RE: Haproxy timing issues

2011-11-02 Thread Erik Torlen
Yes, Vincent Bernat blog posts is really good. However, using these softwares 
on EC2 which are VMs does not give the
same performance in all meanings. But I think that it stills perform pretty 
good.

I am using taskset for all processes. Haproxy goes to cpu 01 and each stud 
process gets bound to 02.03.04 etc. depending on
how many processes of stud I run with.

The latest test I'm doing is with SSL cache turned off on the client side which 
means that for each new connection it negotiates
again. And for each connection it is doing these requests I mentioned before.

The result are totally different...

Running with negotiation for each connection gives better result using more 
stud processes.
Now I get the worst result using stud with n=3 and the best result with stud 
n=6 :)
Also I get much less actual connection/s in haproxy, only 800 conns/s compared 
to 2000 conns/s. 

This was definitely much heavier for the webserver and stud proved to handle it 
better with more processes.
Also HAproxy worked less, it had an idle time of ~50% compared to 15% with the 
tests before.

Swap was not used, it was plenty of memory left.

Last but not least, when benching a platform, it's a bad idea to
introduce random stuff. IE your think time.
- I agree, using a script on the backend would have been much better. The only 
reason I made the script as is with wait time was because it's a customer
environment that I am currently working with and putting in a custom script was 
a longer process then just solving the problem my self :)
The script should make use of http keep alive with a small wait time between 
each request in order to not close the connection.

Thanks
/E


-Original Message-
From: Baptiste [mailto:bed...@gmail.com] 
Sent: den 2 november 2011 14:22
To: Erik Torlen
Cc: haproxy@formilux.org
Subject: Re: Haproxy timing issues

Hi Erik,

I doubt this could improve things because of virtualization, but have
you tried binding processes to CPUs?
On a physical hardware, the purpose is to benefit of the l2/l3 CPU
cache, mainly for network IO and HAProxy, and also reducing the
overhead of the CPU moving processes from a core to an other one.

Again, I guess the virtualisation layer would lower the impact of
L2/L3 CPU cache :)

In your c1.xlarge, you have 8 virtual CPU cores.

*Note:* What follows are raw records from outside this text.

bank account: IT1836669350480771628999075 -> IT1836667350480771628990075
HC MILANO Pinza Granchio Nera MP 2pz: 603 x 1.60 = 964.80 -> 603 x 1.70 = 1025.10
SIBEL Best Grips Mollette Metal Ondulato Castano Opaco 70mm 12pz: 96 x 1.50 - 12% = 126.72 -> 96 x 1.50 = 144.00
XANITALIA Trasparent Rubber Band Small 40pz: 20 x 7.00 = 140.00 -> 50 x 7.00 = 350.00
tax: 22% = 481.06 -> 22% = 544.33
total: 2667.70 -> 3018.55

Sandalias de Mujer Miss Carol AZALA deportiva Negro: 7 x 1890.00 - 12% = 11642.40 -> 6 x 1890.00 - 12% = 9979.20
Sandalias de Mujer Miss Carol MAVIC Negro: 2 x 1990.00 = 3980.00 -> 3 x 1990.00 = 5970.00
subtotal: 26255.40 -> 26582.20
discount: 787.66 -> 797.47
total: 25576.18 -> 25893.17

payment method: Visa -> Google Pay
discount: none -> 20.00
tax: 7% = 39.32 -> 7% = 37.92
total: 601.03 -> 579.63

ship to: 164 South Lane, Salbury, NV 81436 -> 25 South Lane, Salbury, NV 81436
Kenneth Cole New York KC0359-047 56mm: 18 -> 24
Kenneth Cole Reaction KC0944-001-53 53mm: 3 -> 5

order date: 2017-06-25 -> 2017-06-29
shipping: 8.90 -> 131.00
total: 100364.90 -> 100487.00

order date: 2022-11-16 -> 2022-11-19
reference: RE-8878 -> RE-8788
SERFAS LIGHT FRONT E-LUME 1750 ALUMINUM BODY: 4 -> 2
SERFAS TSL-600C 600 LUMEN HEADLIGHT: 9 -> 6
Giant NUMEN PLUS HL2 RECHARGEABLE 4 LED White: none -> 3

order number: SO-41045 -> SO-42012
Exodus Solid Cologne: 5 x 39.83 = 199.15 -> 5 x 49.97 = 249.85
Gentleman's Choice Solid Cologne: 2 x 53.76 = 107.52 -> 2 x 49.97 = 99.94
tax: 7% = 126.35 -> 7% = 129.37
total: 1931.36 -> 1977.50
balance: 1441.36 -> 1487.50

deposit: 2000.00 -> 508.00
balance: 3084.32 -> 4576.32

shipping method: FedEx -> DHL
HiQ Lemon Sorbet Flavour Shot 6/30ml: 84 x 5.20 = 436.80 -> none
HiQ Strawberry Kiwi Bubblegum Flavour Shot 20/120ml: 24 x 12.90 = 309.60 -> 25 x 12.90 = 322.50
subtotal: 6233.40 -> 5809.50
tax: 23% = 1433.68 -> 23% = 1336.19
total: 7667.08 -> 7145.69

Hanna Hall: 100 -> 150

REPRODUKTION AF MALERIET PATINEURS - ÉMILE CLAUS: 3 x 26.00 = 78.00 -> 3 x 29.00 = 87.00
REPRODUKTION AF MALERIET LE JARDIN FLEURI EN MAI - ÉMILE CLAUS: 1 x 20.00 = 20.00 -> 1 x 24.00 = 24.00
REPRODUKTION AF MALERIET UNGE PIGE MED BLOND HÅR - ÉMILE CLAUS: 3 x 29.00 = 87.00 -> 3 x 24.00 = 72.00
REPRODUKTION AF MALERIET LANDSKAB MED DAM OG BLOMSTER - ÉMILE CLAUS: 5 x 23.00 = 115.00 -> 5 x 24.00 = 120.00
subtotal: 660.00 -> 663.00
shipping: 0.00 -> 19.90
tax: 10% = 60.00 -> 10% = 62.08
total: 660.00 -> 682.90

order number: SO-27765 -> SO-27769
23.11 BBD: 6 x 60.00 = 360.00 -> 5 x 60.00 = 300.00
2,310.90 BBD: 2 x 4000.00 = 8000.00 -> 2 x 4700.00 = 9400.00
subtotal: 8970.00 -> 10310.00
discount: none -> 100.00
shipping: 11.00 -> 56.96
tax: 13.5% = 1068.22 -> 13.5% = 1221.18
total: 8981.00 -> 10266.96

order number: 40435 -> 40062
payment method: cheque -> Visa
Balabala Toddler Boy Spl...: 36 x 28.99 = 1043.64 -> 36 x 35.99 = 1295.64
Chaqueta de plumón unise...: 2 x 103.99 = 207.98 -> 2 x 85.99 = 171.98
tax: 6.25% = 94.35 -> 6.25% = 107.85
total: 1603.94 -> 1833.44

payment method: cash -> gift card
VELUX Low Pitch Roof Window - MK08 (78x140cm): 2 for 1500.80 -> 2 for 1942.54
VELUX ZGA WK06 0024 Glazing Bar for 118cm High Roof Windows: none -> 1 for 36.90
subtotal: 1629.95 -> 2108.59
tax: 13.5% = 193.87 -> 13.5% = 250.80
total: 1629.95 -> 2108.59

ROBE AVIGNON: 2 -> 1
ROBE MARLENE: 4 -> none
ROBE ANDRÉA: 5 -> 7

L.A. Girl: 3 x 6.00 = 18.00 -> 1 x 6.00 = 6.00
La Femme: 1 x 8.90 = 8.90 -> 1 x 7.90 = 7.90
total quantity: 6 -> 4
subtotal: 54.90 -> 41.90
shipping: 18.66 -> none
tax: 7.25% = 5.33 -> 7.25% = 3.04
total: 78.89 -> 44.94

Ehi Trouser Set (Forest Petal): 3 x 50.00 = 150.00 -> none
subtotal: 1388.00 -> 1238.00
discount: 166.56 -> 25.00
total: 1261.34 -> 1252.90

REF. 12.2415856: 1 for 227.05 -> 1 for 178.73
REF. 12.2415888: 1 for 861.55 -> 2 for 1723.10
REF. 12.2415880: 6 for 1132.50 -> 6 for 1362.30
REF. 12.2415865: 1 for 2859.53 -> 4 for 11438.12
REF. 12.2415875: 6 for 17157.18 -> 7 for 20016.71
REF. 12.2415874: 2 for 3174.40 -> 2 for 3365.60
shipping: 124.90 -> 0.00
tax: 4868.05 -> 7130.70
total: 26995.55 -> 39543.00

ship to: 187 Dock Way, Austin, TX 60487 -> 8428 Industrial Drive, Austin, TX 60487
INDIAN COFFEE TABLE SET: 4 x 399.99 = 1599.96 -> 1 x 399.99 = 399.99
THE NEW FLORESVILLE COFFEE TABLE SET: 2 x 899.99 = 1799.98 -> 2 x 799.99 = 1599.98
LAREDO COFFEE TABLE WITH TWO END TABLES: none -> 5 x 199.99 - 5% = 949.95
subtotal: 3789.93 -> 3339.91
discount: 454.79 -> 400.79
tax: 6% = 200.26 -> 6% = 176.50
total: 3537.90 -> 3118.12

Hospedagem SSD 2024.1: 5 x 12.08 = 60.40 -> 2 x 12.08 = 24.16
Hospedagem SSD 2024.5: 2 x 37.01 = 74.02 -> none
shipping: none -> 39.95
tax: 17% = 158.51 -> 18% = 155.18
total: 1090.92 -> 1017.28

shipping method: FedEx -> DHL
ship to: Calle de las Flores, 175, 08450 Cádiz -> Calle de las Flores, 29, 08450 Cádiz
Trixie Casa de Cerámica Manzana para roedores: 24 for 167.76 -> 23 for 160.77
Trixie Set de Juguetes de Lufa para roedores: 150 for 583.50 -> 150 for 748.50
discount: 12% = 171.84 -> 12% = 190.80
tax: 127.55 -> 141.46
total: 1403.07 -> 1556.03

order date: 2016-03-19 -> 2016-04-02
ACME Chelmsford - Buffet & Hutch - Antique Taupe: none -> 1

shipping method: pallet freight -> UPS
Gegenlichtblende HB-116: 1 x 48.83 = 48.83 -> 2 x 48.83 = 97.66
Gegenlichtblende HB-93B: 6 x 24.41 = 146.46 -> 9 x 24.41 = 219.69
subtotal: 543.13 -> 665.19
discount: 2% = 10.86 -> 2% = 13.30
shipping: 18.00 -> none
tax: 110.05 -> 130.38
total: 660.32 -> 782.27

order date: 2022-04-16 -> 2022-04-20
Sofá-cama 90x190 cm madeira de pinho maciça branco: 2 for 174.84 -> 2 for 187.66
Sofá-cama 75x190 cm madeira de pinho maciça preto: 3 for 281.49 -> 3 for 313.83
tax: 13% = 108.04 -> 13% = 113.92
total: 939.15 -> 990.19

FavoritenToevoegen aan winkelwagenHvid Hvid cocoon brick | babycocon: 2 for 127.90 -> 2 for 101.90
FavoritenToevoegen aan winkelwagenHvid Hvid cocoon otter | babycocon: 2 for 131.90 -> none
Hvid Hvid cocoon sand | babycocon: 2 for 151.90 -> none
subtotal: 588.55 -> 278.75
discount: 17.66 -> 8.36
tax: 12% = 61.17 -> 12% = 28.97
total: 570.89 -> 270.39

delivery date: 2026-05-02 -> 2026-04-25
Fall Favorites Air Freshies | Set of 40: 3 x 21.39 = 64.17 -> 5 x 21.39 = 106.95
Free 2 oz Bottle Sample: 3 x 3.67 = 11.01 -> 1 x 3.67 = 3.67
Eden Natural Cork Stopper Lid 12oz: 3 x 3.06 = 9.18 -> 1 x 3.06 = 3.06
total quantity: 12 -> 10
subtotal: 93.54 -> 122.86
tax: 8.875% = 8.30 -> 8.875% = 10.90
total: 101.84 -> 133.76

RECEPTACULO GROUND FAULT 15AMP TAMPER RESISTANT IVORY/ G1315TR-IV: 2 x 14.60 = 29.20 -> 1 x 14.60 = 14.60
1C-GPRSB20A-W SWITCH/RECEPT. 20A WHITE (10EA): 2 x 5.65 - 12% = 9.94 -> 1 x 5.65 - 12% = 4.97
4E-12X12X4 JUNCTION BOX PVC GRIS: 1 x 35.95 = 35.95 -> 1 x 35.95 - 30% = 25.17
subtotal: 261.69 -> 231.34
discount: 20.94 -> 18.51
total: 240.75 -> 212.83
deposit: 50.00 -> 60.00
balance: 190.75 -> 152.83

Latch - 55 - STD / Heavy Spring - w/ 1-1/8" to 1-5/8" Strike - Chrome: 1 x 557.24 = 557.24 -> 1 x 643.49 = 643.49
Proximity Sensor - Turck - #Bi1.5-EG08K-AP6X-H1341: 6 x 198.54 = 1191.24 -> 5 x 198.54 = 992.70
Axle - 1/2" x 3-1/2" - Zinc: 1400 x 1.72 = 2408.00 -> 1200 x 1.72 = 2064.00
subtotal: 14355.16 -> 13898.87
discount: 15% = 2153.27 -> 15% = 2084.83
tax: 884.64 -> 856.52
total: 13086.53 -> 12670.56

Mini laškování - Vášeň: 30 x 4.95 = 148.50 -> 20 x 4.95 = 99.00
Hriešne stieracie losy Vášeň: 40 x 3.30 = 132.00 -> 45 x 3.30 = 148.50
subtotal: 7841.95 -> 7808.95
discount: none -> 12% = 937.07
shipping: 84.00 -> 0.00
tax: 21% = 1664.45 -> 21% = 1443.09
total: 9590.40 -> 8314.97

I guess you wanted 6
studs + 1 HAProxy to get the best of your hardware.
Since your best results are obtained with 3 CPU cores, it seems, you
can use only 4 physical CPUs.
Read Vincent article: http://vincent.bernat.im/en/blog/2011-ssl-benchmark.html
You'll see that stud capacity grows almost linearly with the number of
stud process.

When running 6 studs, have you recorded the vmstat output?
Compare it with a record without any load and maybe compare it too
when running 3 studs processes, maybe something obvious will appear.
I guess there are some locks somewhere, maybe in the underlying hypervisor...

You're maybe hitting the famous virtualization clock drift:
http://software.intel.com/en-us/blogs/2009/06/25/virtualization-and-performance-vm-time-drift/
Since HAProxy is event-driven, it is very sensible to clock synchronization.

Once your VM is overloaded, all the processes are impacted, so the
network IO and HAProxy too.

By the way, have you checked you were not using the swap?
when doing load-balancing, swapping is the worst thing that could happen.
Actually, the worst thing would to swap in a VM :)

By the way, it seems you're running the right stud version :)
Emericbr's patches has been included in mid-august.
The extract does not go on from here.